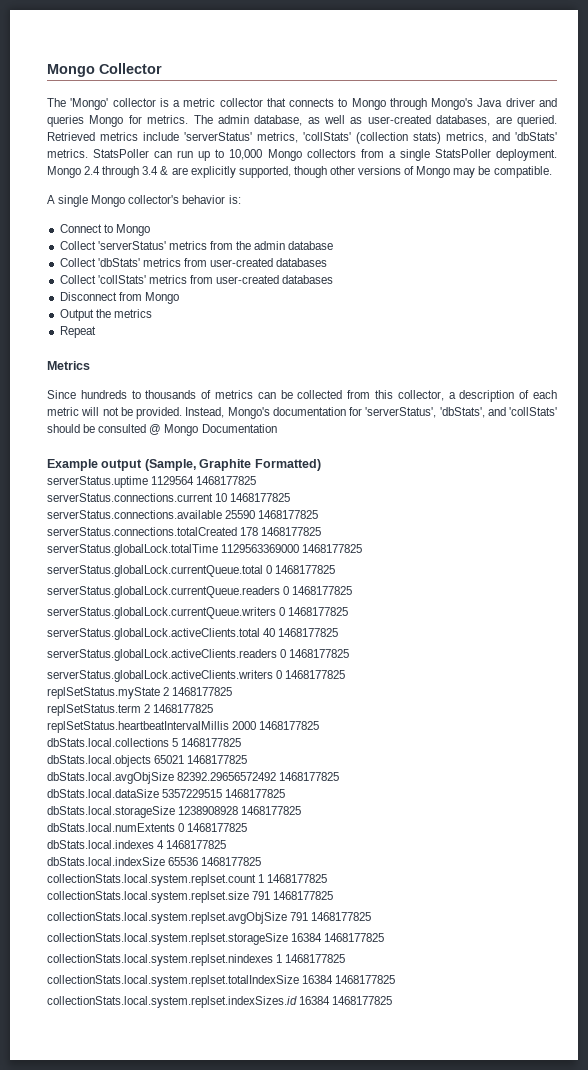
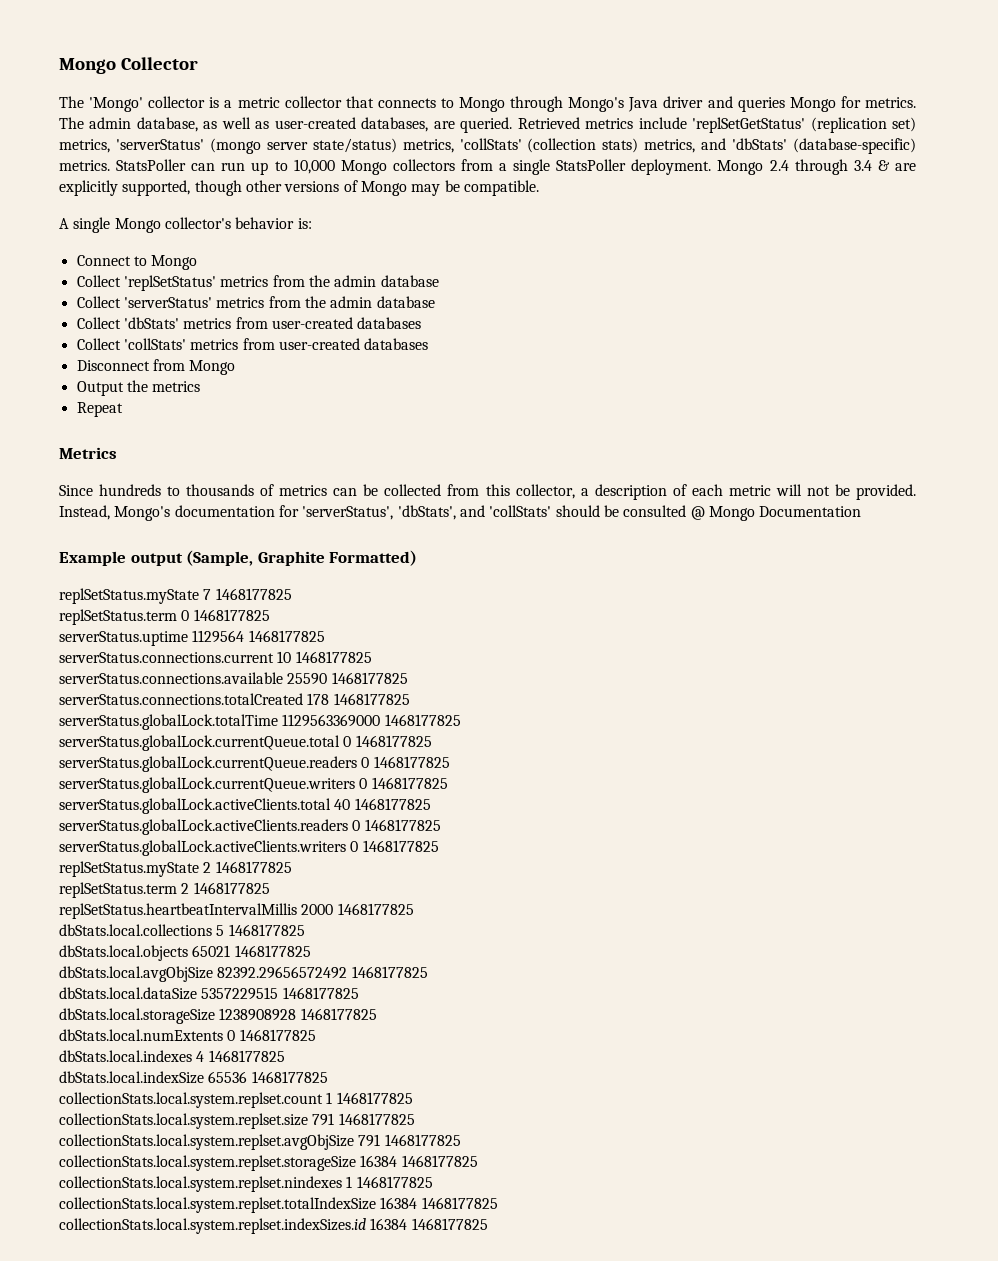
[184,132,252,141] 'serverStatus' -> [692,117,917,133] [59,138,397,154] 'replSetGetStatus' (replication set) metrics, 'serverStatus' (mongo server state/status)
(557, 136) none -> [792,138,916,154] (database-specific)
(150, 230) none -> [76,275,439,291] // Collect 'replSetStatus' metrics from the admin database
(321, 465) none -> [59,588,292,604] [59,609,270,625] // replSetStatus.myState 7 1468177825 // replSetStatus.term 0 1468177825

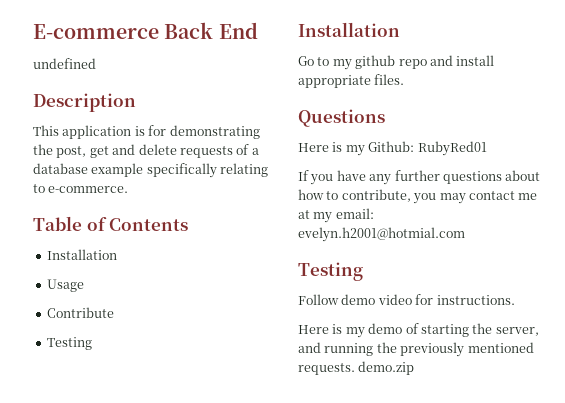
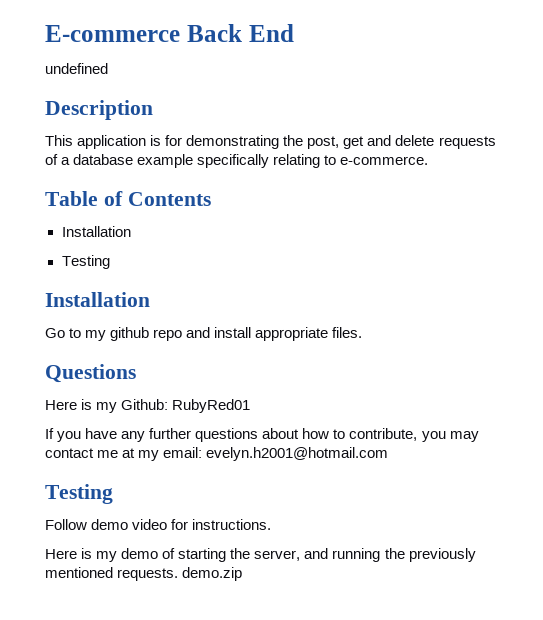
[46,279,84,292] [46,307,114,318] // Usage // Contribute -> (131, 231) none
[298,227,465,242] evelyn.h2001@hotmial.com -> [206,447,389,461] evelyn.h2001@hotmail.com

☆ ☆ ☆ ☆

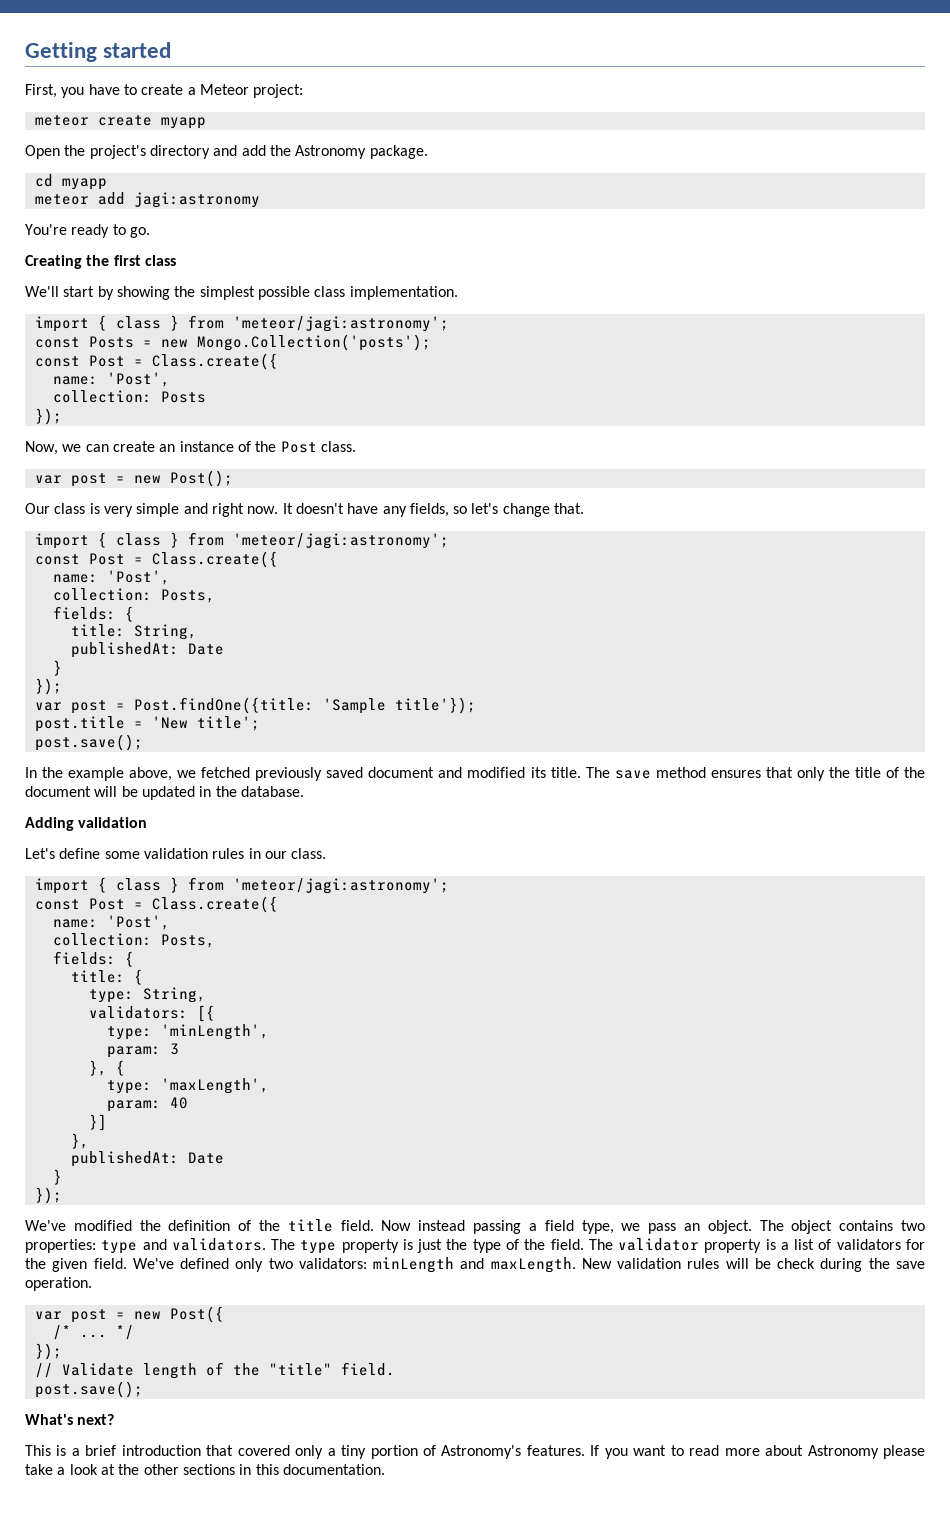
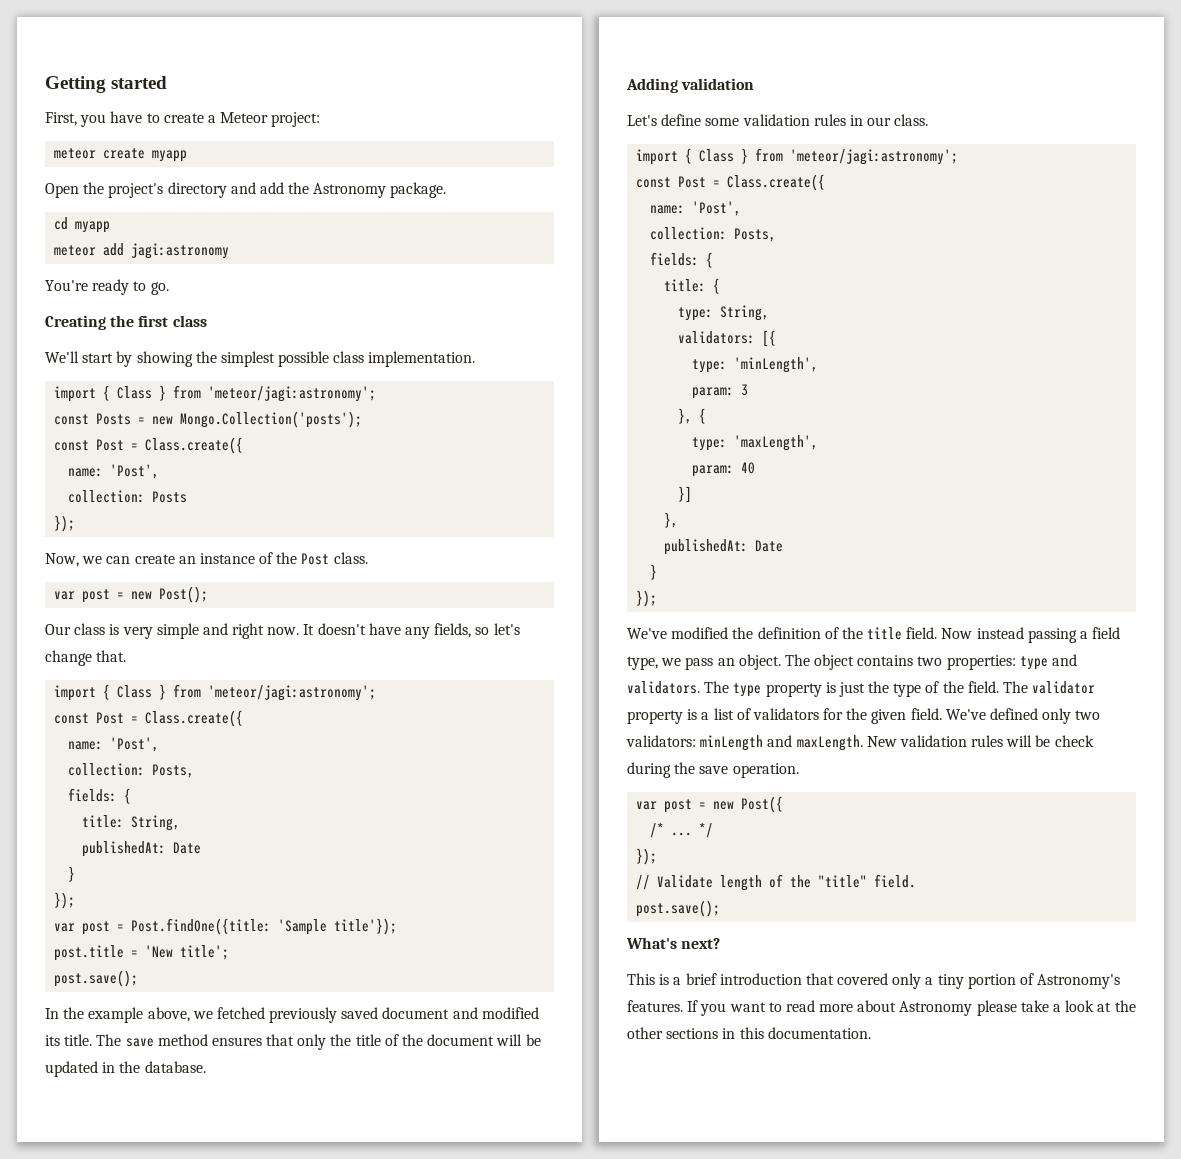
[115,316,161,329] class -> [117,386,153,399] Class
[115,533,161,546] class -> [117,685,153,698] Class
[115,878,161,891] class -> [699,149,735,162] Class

☆ ☆ ☆ ☆

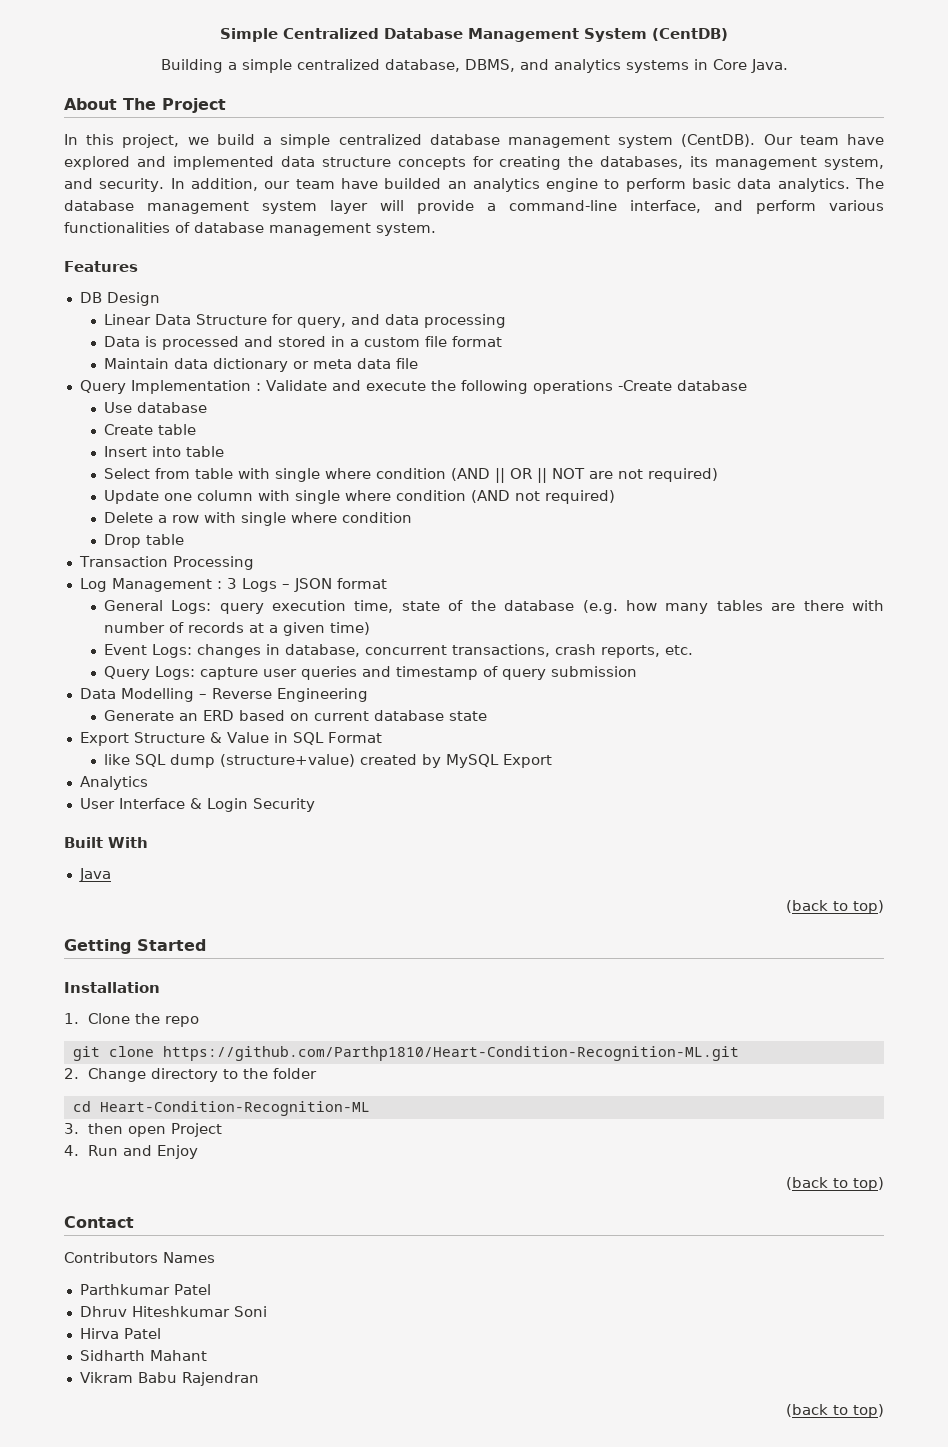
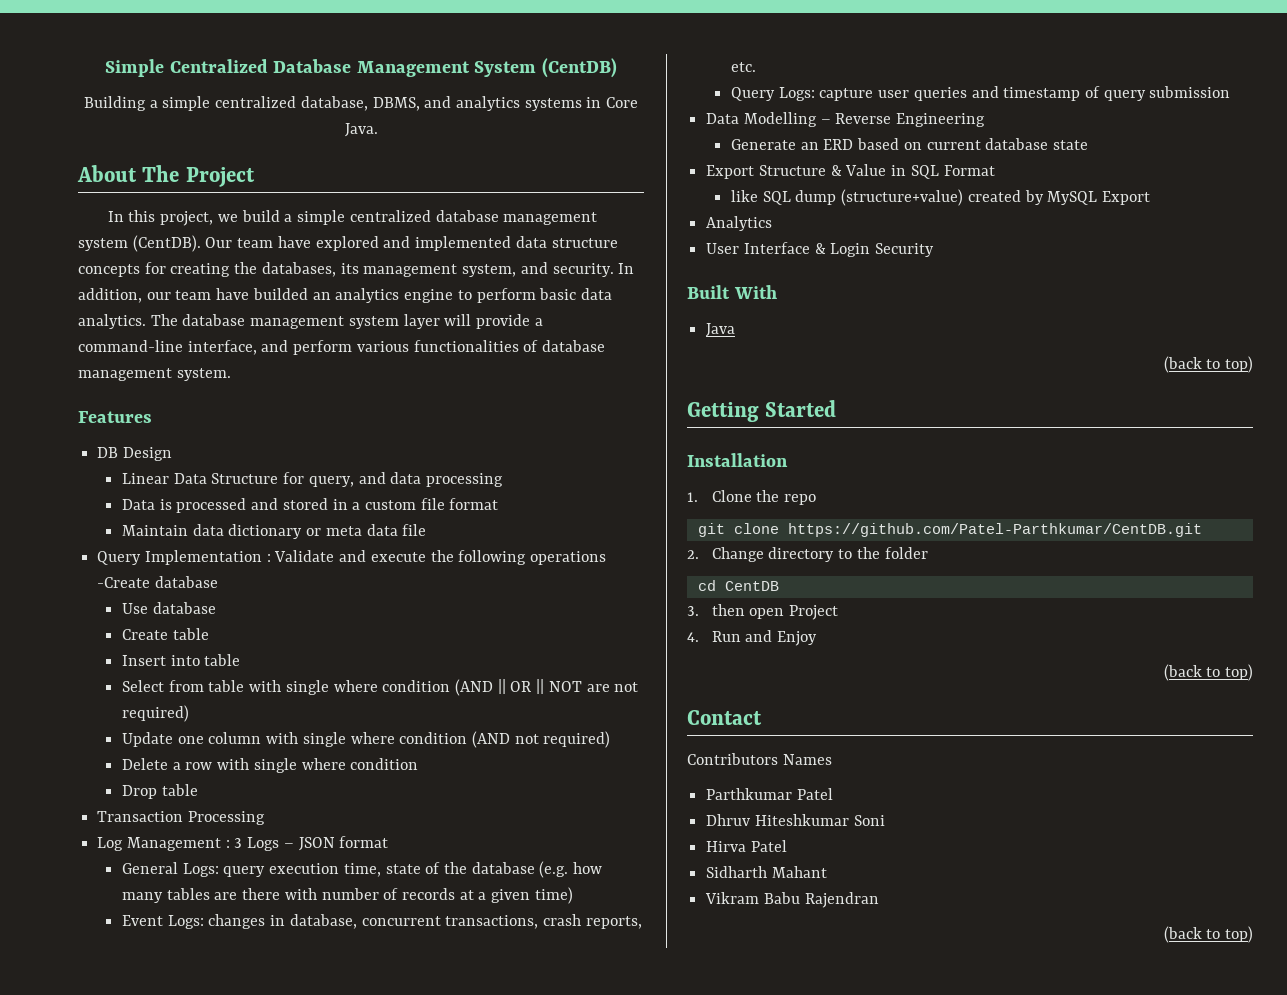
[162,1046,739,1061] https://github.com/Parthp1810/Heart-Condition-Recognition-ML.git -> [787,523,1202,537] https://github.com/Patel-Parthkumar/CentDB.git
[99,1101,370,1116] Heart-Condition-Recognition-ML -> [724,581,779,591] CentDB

☆ ☆ ☆ ☆

#### WHAT THE EXERCISE ASKS
Look above for the line with "[184,132,252,141] 'serverStatus' ->" and the line with "[298,227,465,242] evelyn.h2001@hotmial.com ->", then copy exactly the lines from the first through the second, both kept, with no pictures.

#### RESULT OF THIS EXERCISE
[184,132,252,141] 'serverStatus' -> [692,117,917,133] [59,138,397,154] 'replSetGetStatus' (replication set) metrics, 'serverStatus' (mongo server state/status)
(557, 136) none -> [792,138,916,154] (database-specific)
(150, 230) none -> [76,275,439,291] // Collect 'replSetStatus' metrics from the admin database
(321, 465) none -> [59,588,292,604] [59,609,270,625] // replSetStatus.myState 7 1468177825 // replSetStatus.term 0 1468177825

[46,279,84,292] [46,307,114,318] // Usage // Contribute -> (131, 231) none
[298,227,465,242] evelyn.h2001@hotmial.com -> [206,447,389,461] evelyn.h2001@hotmail.com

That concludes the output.